FYI, this works fine with regular tramp
over ivy/counsel
.
Hi @swarnendubiswas .
Thank you for comment.
Counsel-tramp expects Host to have one User.
In case of ~/.ssh/config like below, it is always ec2-user.
Host myserver
HostName 1.1.1.1
User ec2-user
Host myserver
HostName 1.1.1.1
User admin
This is because ssh myserver
command always connect with ec2-user.
Do the following to connect with admin.
Host myserver
HostName 1.1.1.1
User ec2-user
Host myserver-admin
HostName 1.1.1.1
User admin
Ok, but my hostnames are different. Here is a sample.
Host A-XXX
HostName YYY
User AAA
Host B-XXX
HostName YYY
User BBB
Suppose my Linux user name is AAA
. Now if I do counsel-tramp
to B-XXX
, the minibuffer prompt shows that the user name used for authentication is still AAA
instead of BBB
.
I had (tramp-default-user user-login-name)
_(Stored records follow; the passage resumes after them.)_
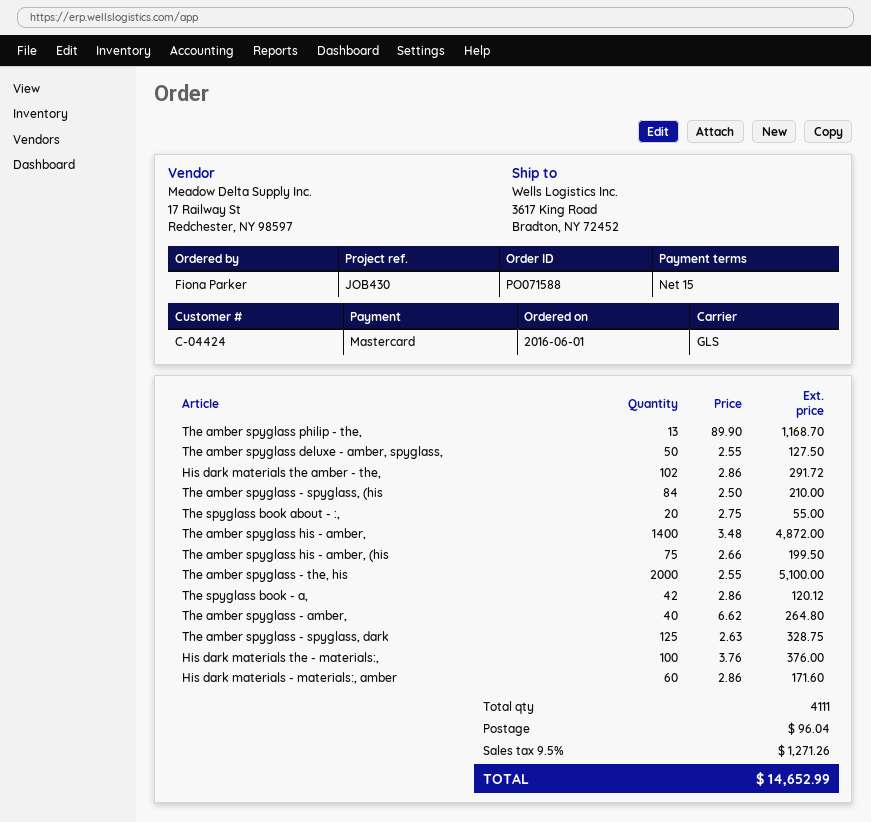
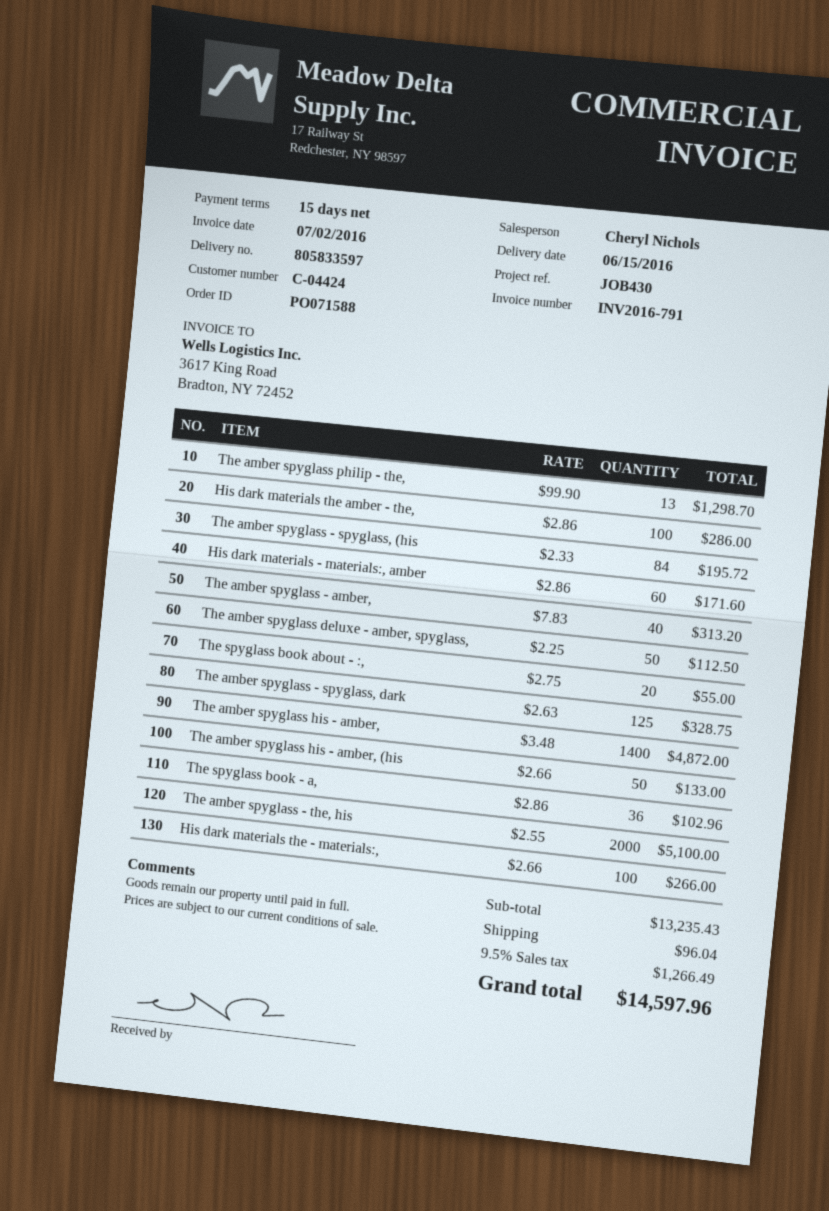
The amber spyglass philip - the,: 13 x 89.90 = 1168.70 -> 13 x 99.90 = 1298.70
The amber spyglass deluxe - amber, spyglass,: 50 x 2.55 = 127.50 -> 50 x 2.25 = 112.50
His dark materials the amber - the,: 102 x 2.86 = 291.72 -> 100 x 2.86 = 286.00
The amber spyglass - spyglass, (his: 84 x 2.50 = 210.00 -> 84 x 2.33 = 195.72
The amber spyglass his - amber, (his: 75 x 2.66 = 199.50 -> 50 x 2.66 = 133.00
The spyglass book - a,: 42 x 2.86 = 120.12 -> 36 x 2.86 = 102.96
The amber spyglass - amber,: 40 x 6.62 = 264.80 -> 40 x 7.83 = 313.20
His dark materials the - materials:,: 100 x 3.76 = 376.00 -> 100 x 2.66 = 266.00
tax: 9.5% = 1271.26 -> 9.5% = 1266.49
total: 14652.99 -> 14597.96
, so I think that is why the user-login-name
is being picked as default.
My point is if an User
field is provided in .ssh/config
, then maybe the provided User
name should override user-login-name
.
I tried connecting again aftering commenting out (tramp-default-user user-login-name)
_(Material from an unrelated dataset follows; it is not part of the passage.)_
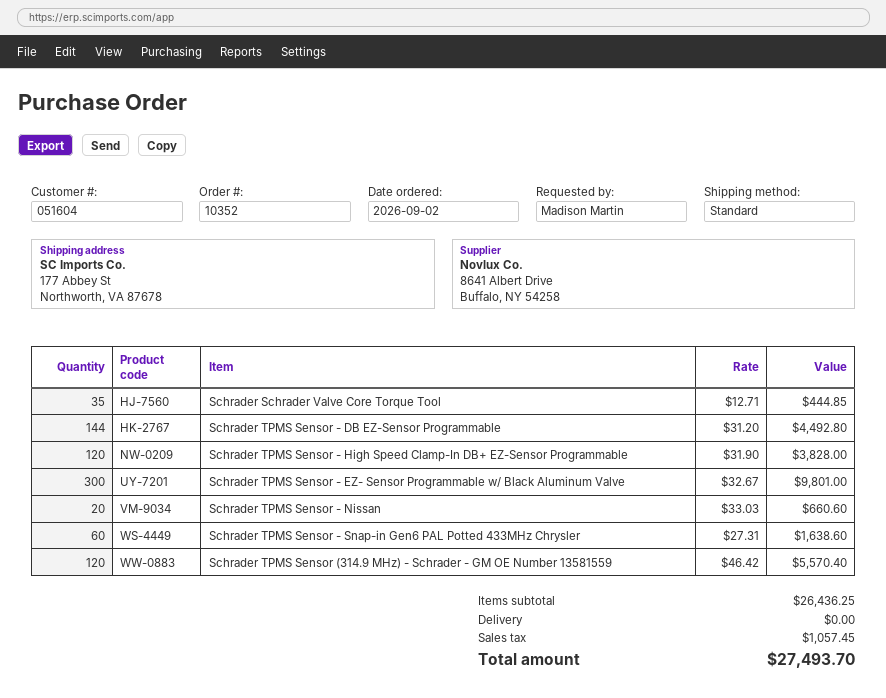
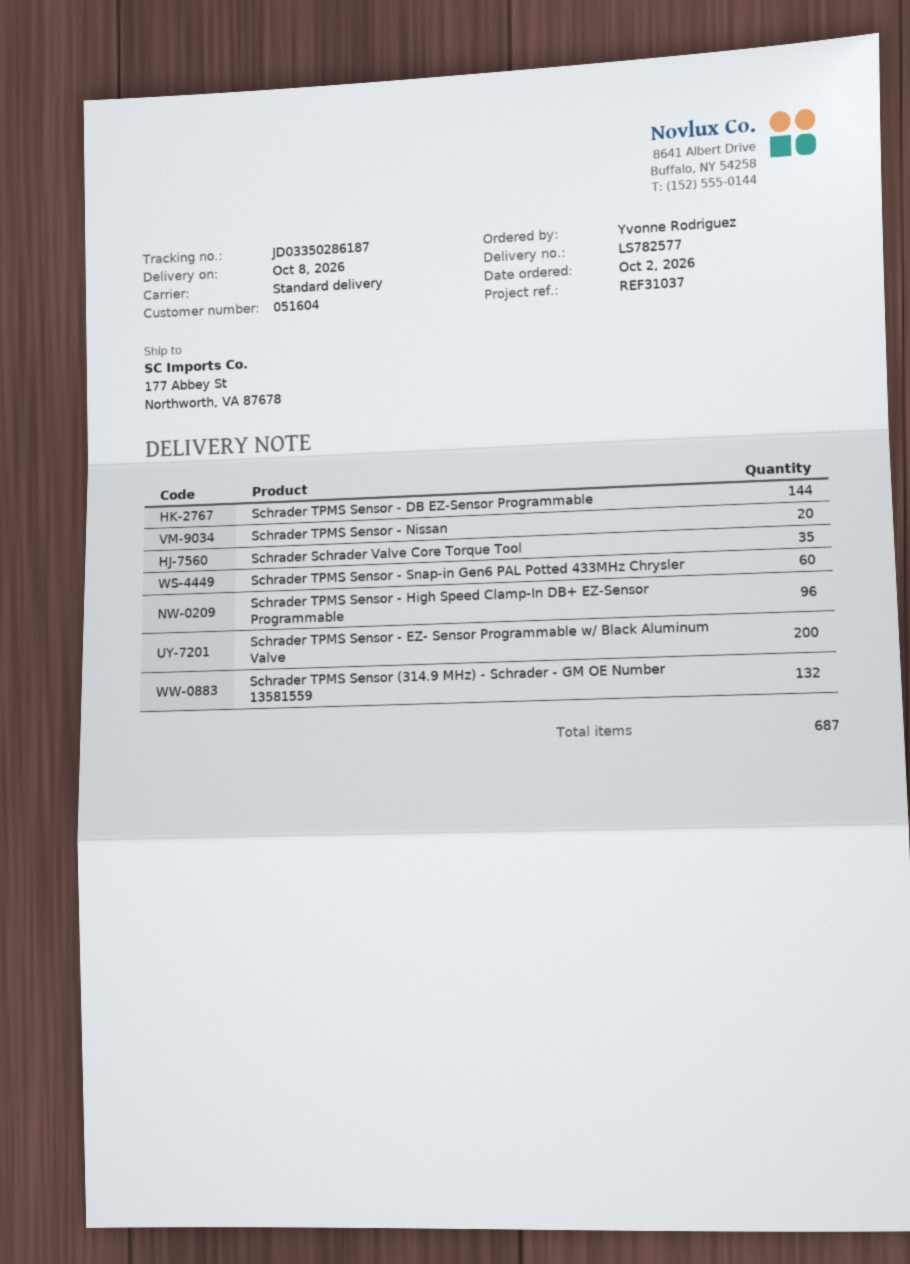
order date: 2026-09-02 -> 2026-10-02
ordered by: Madison Martin -> Yvonne Rodriguez
Schrader TPMS Sensor - High Speed Clamp-In DB+ EZ-Sensor Programmable: 120 -> 96
Schrader TPMS Sensor - EZ- Sensor Programmable w/ Black Aluminum Valve: 300 -> 200
Schrader TPMS Sensor (314.9 MHz) - Schrader - GM OE Number 13581559: 120 -> 132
. So now, the default user-login-name
is not being used which is good. But counsel-tramp
is still prompting the following in the minibuffer: ssh user name for B-XXX (default AAA):
. This is even after I have configured B-XXX
in .ssh/config
with username BBB
.
Hmm, the document of of tramp-default-user
says the following.
It is nil by default; otherwise settings in configuration files like
"~/.ssh/config" would be overwritten. Also see tramp-default-user-alist.
Hmm, so that invalidates the first question that I had. But could the second request be implemented?
I've confirmed.
I may implement it if there is any good way, but I think this is difficult.